In the actress categories, however, more intriguing choices have surfaced. In Best Actress, rising star Shailene Woodley is still in contention for “The Fault in Our Stars,” and British starlet Rosamund Pike (“Jack Reacher,” “The World’s End”) has the prime role in “Gone Girl,” whose trailers have been cryptic, mysterious and tantalizing. Toronto produced Jennifer Aniston as a dark-horse contender for her dramatic turn in “Cake,” where she plays a woman tormented by chronic pain who investigates the suicide of a member of her support group (Anna Kendrick, in contention for her second nod with a supporting role in “Into the Woods”). Other contenders include Scarlett Johansson in “Under the Skin” and Kirsten Dunst for “The Two Faces of January.”

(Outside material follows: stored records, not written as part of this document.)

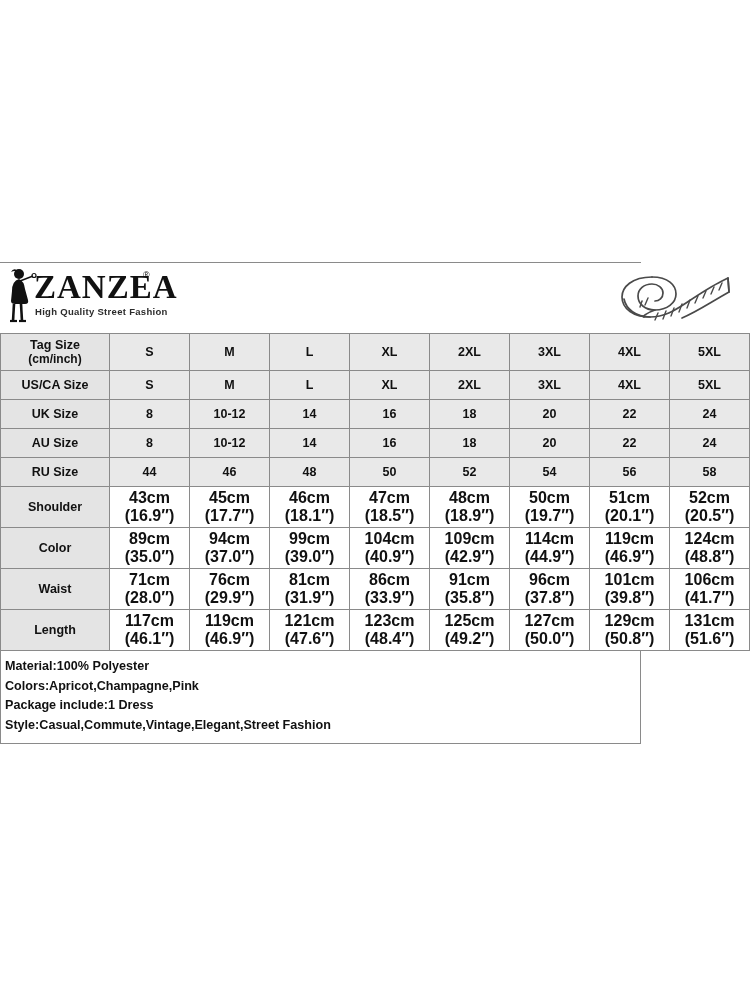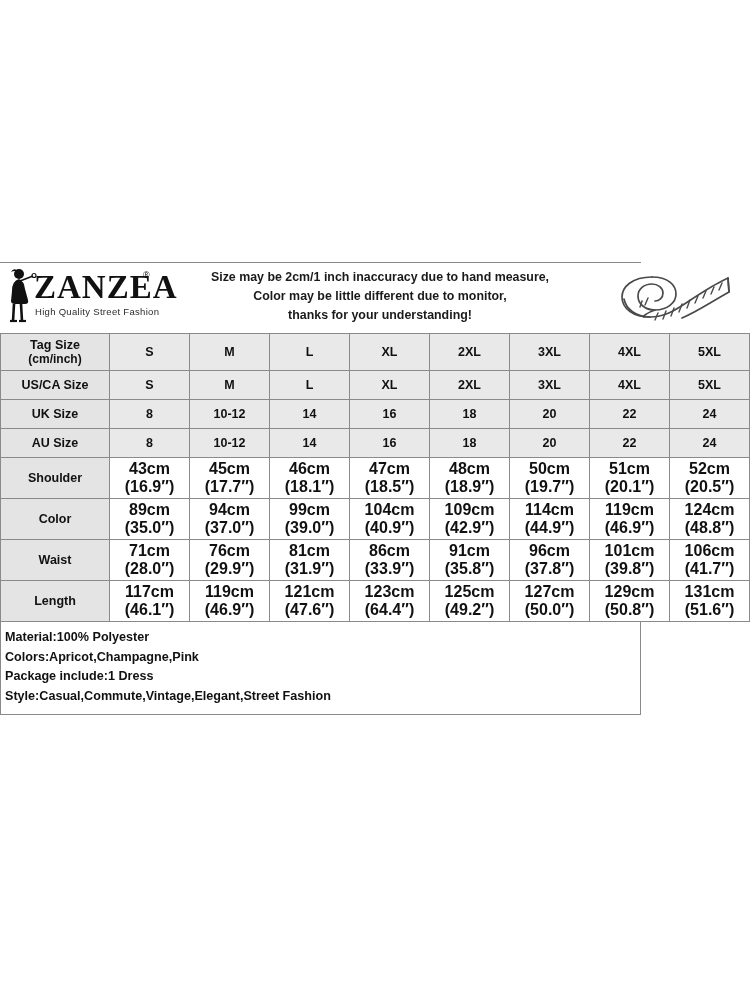"Size may be 2cm/1 inch" div.disclaimer { html: <div> <div>Size may be 2cm/1 inch inaccuracy due to hand measure,</div> <div>Color may be little different due to monitor,</div> <div>thanks for your understanding!</div> </div> -> none }
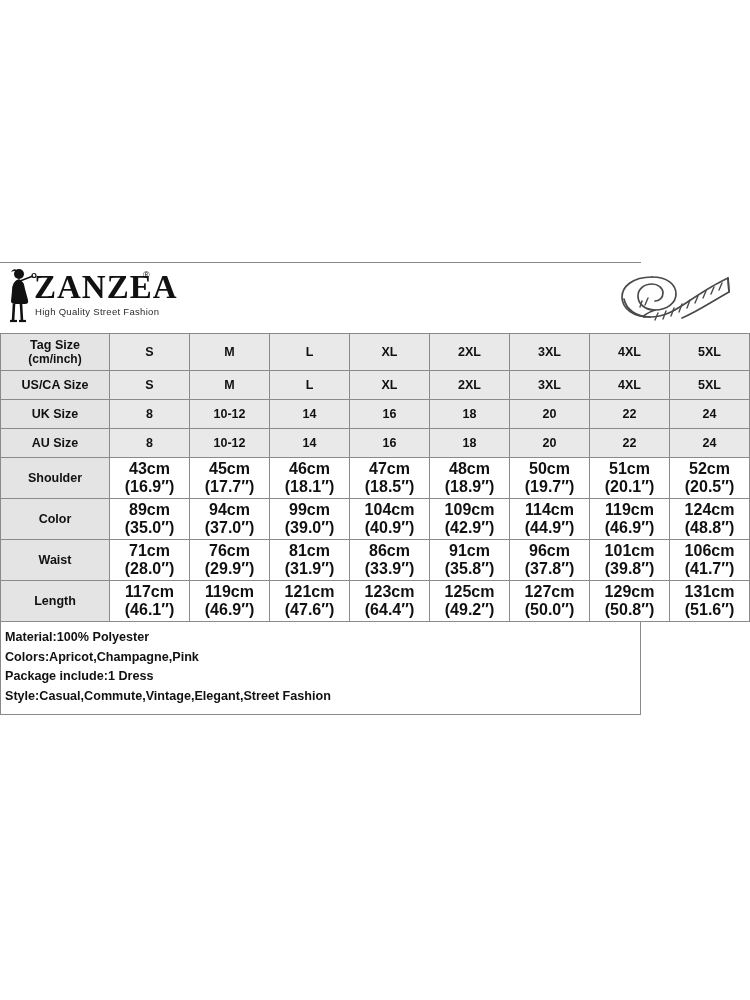"High Quality Street Fashion" .brand-tagline { font-weight: normal -> bold }
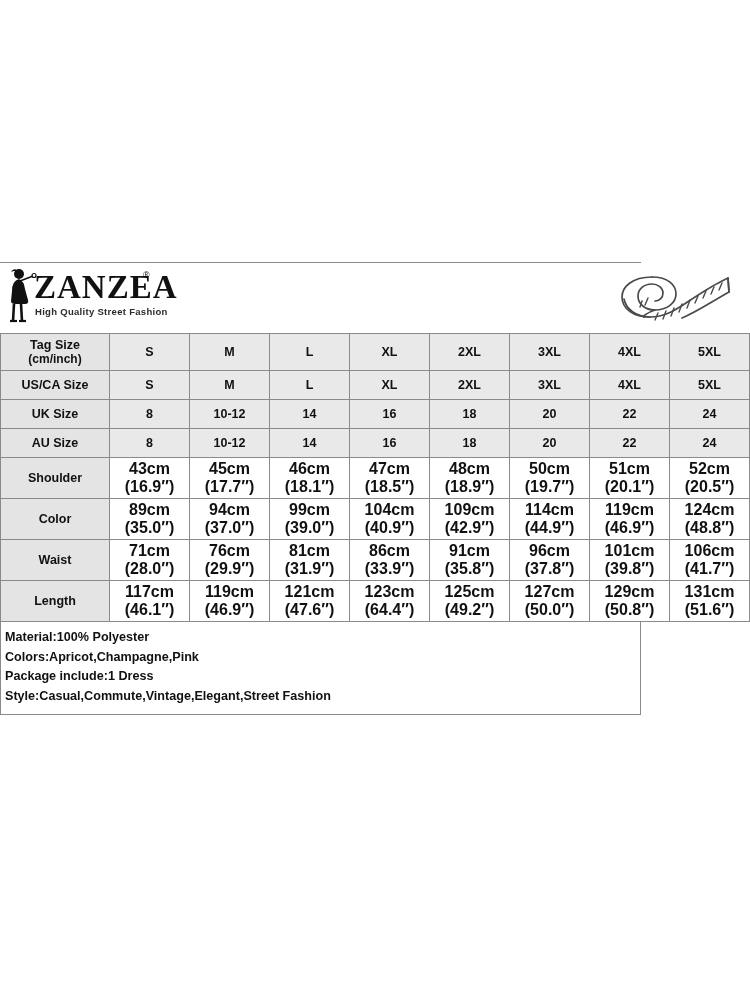"RU Size" tr.meta { html: none -> <tr> <td><span>RU Size</span></td> <td>44</td> <td>46</td> <td>48</td> <td>50</td> <td>52</td> <td>54</td> <td>56</td> <td>58</td> </tr> }
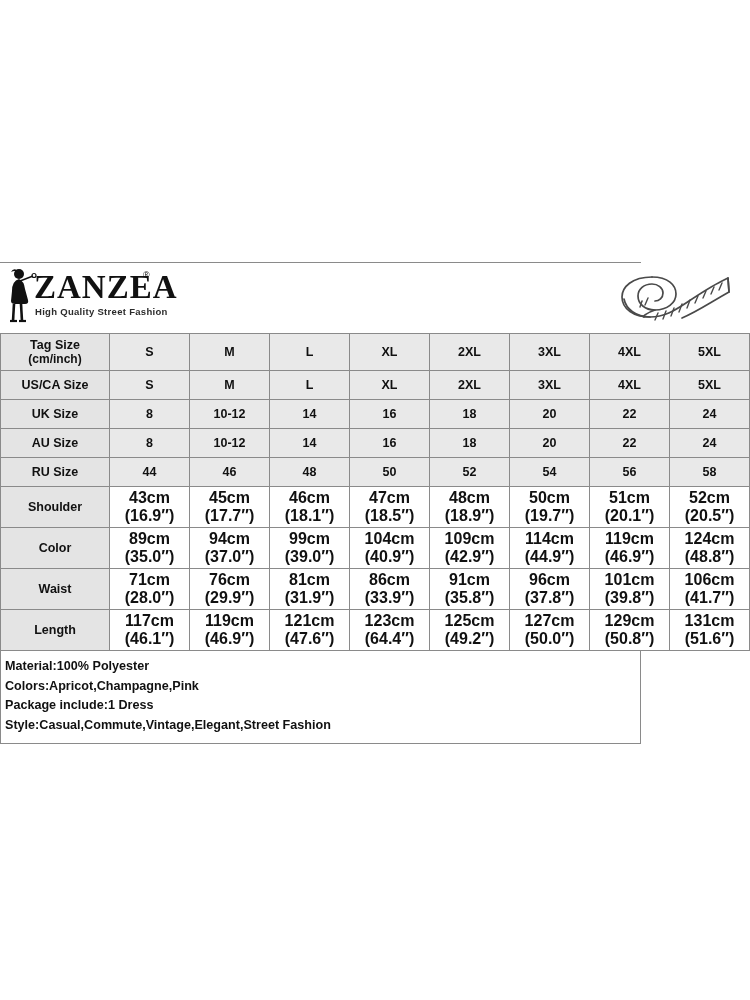"(64.4″)" span.inch { text: 64.4 -> 48.4 }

In supporting, “Easy A” star Emma Stone has received plenty of buzz for her role as Keaton’s daughter whom he hires as his personal assistant after her release from rehab in “Birdman.” Expect Stone to be named in the Supporting Actress lineup when the nominations are announced, alongside four other women that may include first-time nominees Patricia Arquette (“Boyhood”), Emily Blunt (“Into the Woods”), Rene Russo (“Nightcrawler”) and Kristen Stewart (“Clouds of Sils Maria”).